Die schlanke Frau mit den langen, roten Haaren hat eine atemberaubende Karriere gemacht. Sie begann bei der seriösen französischen Architekturzeitschrift Architecture Aujourd’hui, bevor sie bei News of the World als Sekretärin anfing. Doch bald durfte sie Reportagen schreiben. Damals war Brooks 20 Jahre alt. Seitdem hat sie ihre Karriere vorangetrieben. Dabei wurde sie von Murdoch gedeckt. Der Medienmogul warnte Abgeordnete davor, mit Brooks vor dem Untersuchungsausschuss allzu hart umzugehen.

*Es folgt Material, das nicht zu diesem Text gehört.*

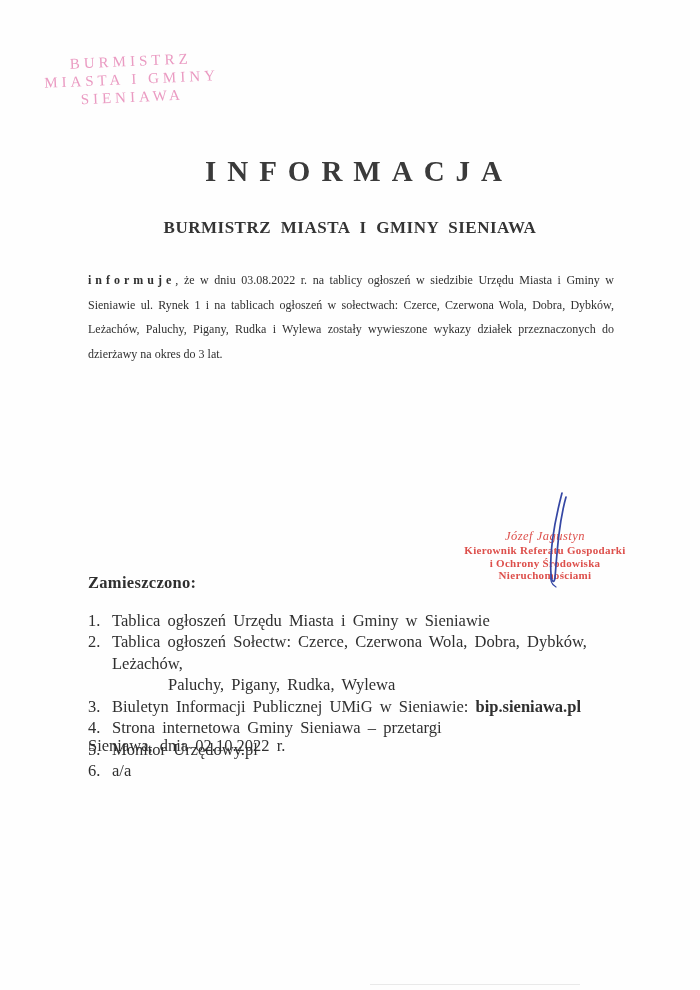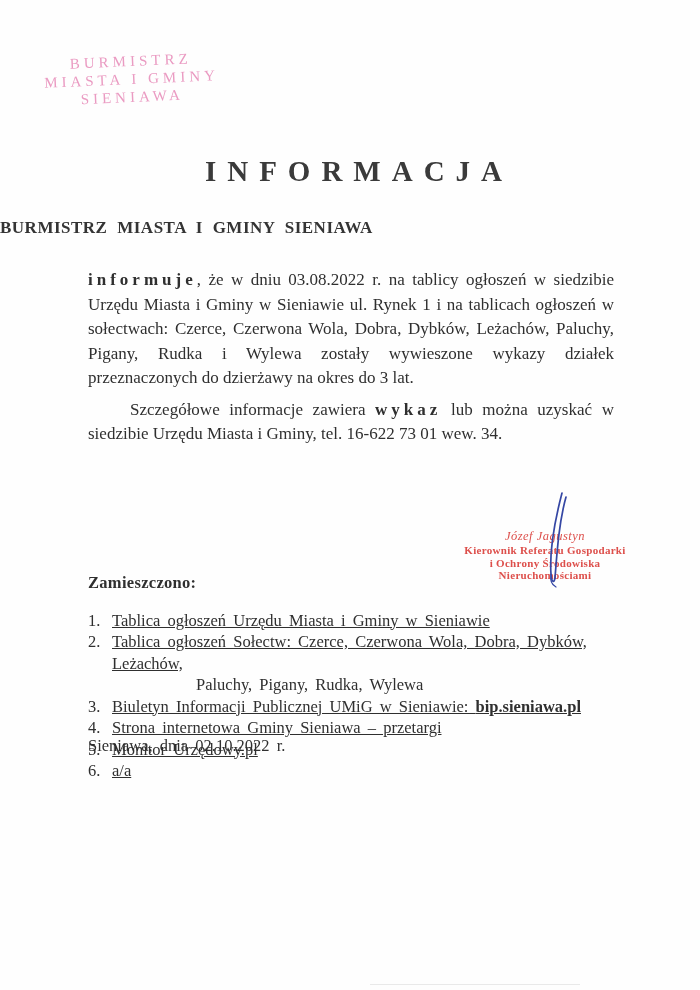--- a/index.html
+++ b/index.html
@@ -27,30 +27,31 @@
     position:absolute;left:0;top:146px;width:100%;
     margin:9px;
     text-align:center;
     font-size:29px;
     font-weight:bold;
     letter-spacing:11px;
     color:#3a3a3a;
   }
   .subtitle{
     position:absolute;left:0;top:218px;width:100%;
+    text-align:center;
     font-size:17px;
     font-weight:bold;
     letter-spacing:.5px;
     word-spacing:5px;
     color:#343434;
   }
   
   .content{
     position:absolute;left:88px;top:268px;width:526px;
-    font-size:17px;
+    font-size:12px;
     line-height:24.5px;
     text-align:justify;
   }
   .content p{margin:0;}
   .spaced-bold{font-weight:bold;letter-spacing:4px;}
   .para-2{margin-top:7px !important;text-indent:42px;}
   
   .sig-block{
     position:absolute;left:420px;top:504px;width:250px;
     text-align:center;
@@ -67,22 +68,22 @@
   .dist{
     position:absolute;left:88px;top:572px;width:545px;
     font-size:16.5px;
     line-height:21.5px;
     word-spacing:3px;
   }
   .dist-head{font-weight:bold;font-size:16.5px;letter-spacing:.3px;}
   .dist-list{margin-top:16px;}
   .dist-item{display:flex;}
   .dist-item .num{width:24px;flex:0 0 24px;}
-  .dist-item .itm-text{flex:1;text-decoration:underline;}
-  .cont-line{margin-left:108px;}
+  .dist-item .itm-text{flex:1;}
+  .cont-line{margin-left:80px;}
   .bold{font-weight:bold;}
   .footer-date{
     position:absolute;left:88px;top:736px;
     font-size:16.5px;
     word-spacing:3px;
   }
   
   .scan-artifact{
     position:absolute;left:370px;top:984px;width:210px;height:1px;
     background:#e9e9e9;
@@ -97,21 +98,20 @@
     <div>BURMISTRZ</div>
     <div>MIASTA I GMINY</div>
     <div>SIENIAWA</div>
   </div>
 
   <h1 class="title">INFORMACJA</h1>
   <div class="subtitle">BURMISTRZ MIASTA I GMINY SIENIAWA</div>
 
   <div class="content">
     <p><span class="spaced-bold">informuje</span><span>, że w dniu 03.08.2022 r. na tablicy ogłoszeń w siedzibie Urzędu Miasta i Gminy w Sieniawie ul. Rynek 1 i na tablicach ogłoszeń w sołectwach: Czerce, Czerwona Wola, Dobra, Dybków, Leżachów, Paluchy, Pigany, Rudka i Wylewa zostały wywieszone wykazy działek przeznaczonych do dzierżawy na okres do 3 lat.</span></p>
-    <p class="para-2"><span>Szczegółowe informacje zawiera </span><span class="spaced-bold">wykaz</span><span> lub można uzyskać w siedzibie Urzędu Miasta i Gminy, tel. 16-622 73 01 wew. 34.</span></p>
   </div>
 
   <div class="sig-block">
     <div class="sig-name">Józef Jagustyn</div>
     <div class="sig-role">Kierownik Referatu Gospodarki</div>
     <div class="sig-role">i Ochrony Środowiska</div>
     <div class="sig-role">Nieruchomościami</div>
   </div>
 
   <svg class="pen-signature" viewBox="0 0 34 104" xmlns="http://www.w3.org/2000/svg">

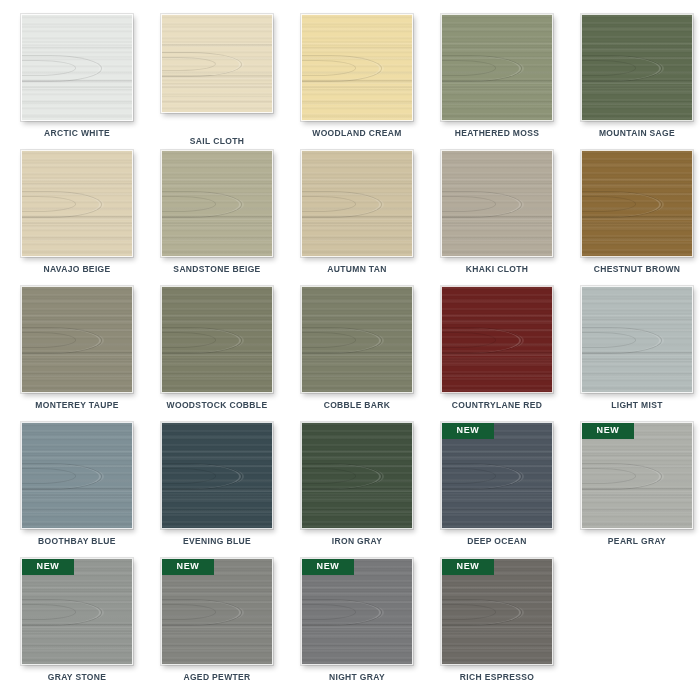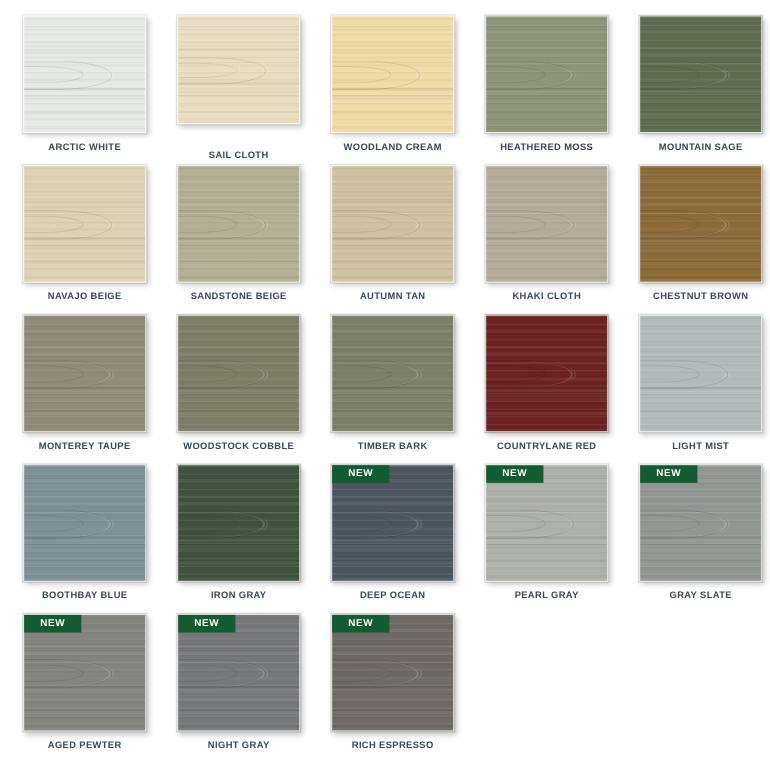--- a/index.html
+++ b/index.html
@@ -332,21 +332,21 @@
         <div class="grain"></div>
         <div class="band b1"></div>
         <div class="band b2"></div>
         <div class="band b3"></div>
         <div class="band b4"></div>
         <div class="knot"></div>
         <div class="knot2"></div>
       </div>
 
     </div>
-    <div class="label" style="color: rgb(56, 72, 87);">TIMBER BARK</div>
+    <div class="label" style="color: rgb(56, 72, 87);">COBBLE BARK</div>
   </div>
 
   <div class="cell">
     <div class="chip-wrap">
       <div class="chip" style="background: rgb(108, 34, 32);">
         <div class="grain"></div>
         <div class="band b1"></div>
         <div class="band b2"></div>
         <div class="band b3"></div>
         <div class="band b4"></div>
@@ -383,20 +383,35 @@
         <div class="band b3"></div>
         <div class="band b4"></div>
         <div class="knot"></div>
         <div class="knot2"></div>
       </div>
 
     </div>
     <div class="label" style="color: rgb(56, 72, 87);">BOOTHBAY BLUE</div>
   </div>
 
+  <div class="cell">
+    <div class="chip-wrap">
+      <div class="chip" style="background: rgb(57, 75, 82);">
+        <div class="grain"></div>
+        <div class="band b1"></div>
+        <div class="band b2"></div>
+        <div class="band b3"></div>
+        <div class="band b4"></div>
+        <div class="knot"></div>
+        <div class="knot2"></div>
+      </div>
+
+    </div>
+    <div class="label" style="color: rgb(56, 72, 87);">EVENING BLUE</div>
+  </div>
 
   <div class="cell">
     <div class="chip-wrap">
       <div class="chip" style="background: rgb(65, 81, 63);">
         <div class="grain"></div>
         <div class="band b1"></div>
         <div class="band b2"></div>
         <div class="band b3"></div>
         <div class="band b4"></div>
         <div class="knot"></div>
@@ -445,21 +460,21 @@
         <div class="grain"></div>
         <div class="band b1"></div>
         <div class="band b2"></div>
         <div class="band b3"></div>
         <div class="band b4"></div>
         <div class="knot"></div>
         <div class="knot2"></div>
       </div>
       <div class="badge" style="background: rgb(19, 92, 51);">NEW</div>
     </div>
-    <div class="label" style="color: rgb(56, 72, 87);">GRAY SLATE</div>
+    <div class="label" style="color: rgb(56, 72, 87);">GRAY STONE</div>
   </div>
 
   <div class="cell">
     <div class="chip-wrap">
       <div class="chip" style="background: rgb(131, 132, 127);">
         <div class="grain"></div>
         <div class="band b1"></div>
         <div class="band b2"></div>
         <div class="band b3"></div>
         <div class="band b4"></div>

Andernfalls werde er dafür sorgen, dass seine Blätter im Privatleben der Abgeordneten herumstöbern.

Der Prozess gegen Brooks und ihre Mitangeklagten stößt auf großes Interesse, es wird eng im Gerichtssaal Nummer 12. Die Angeklagten werden von rund zwei Dutzend Anwälten vertreten. Auch die Polizei hat Leute geschickt, denn es geht bei dem Prozess auch um Korruption von Polizisten. 17 Journalisten dürfen in den Saal, die anderen müssen den Prozess auf einem Videoschirm in einem Nebenraum verfolgen. Es haben sich Medienvertreter aus Australien, dem Nahen Osten, den USA und Europa angemeldet.

In Großbritannien ist es verboten, ein laufendes Verfahren zu kommentieren. Richter John Saunders, der den Prozess leitet, hat die Journalisten bereits ermahnt, sich daran zu halten und „fair und akkurat“ zu berichten. Die Warnung richtete sich auch an Unterhausabgeordnete, die sich aufgrund von Coulsons früherer Rolle als Regierungssprecher zu Kommentaren hinreißen lassen könnten. Es wird vor allem Labour-Chef Ed Miliband schwerfallen, nicht zu versuchen, aus dem Prozess politisches Kapital zu schlagen.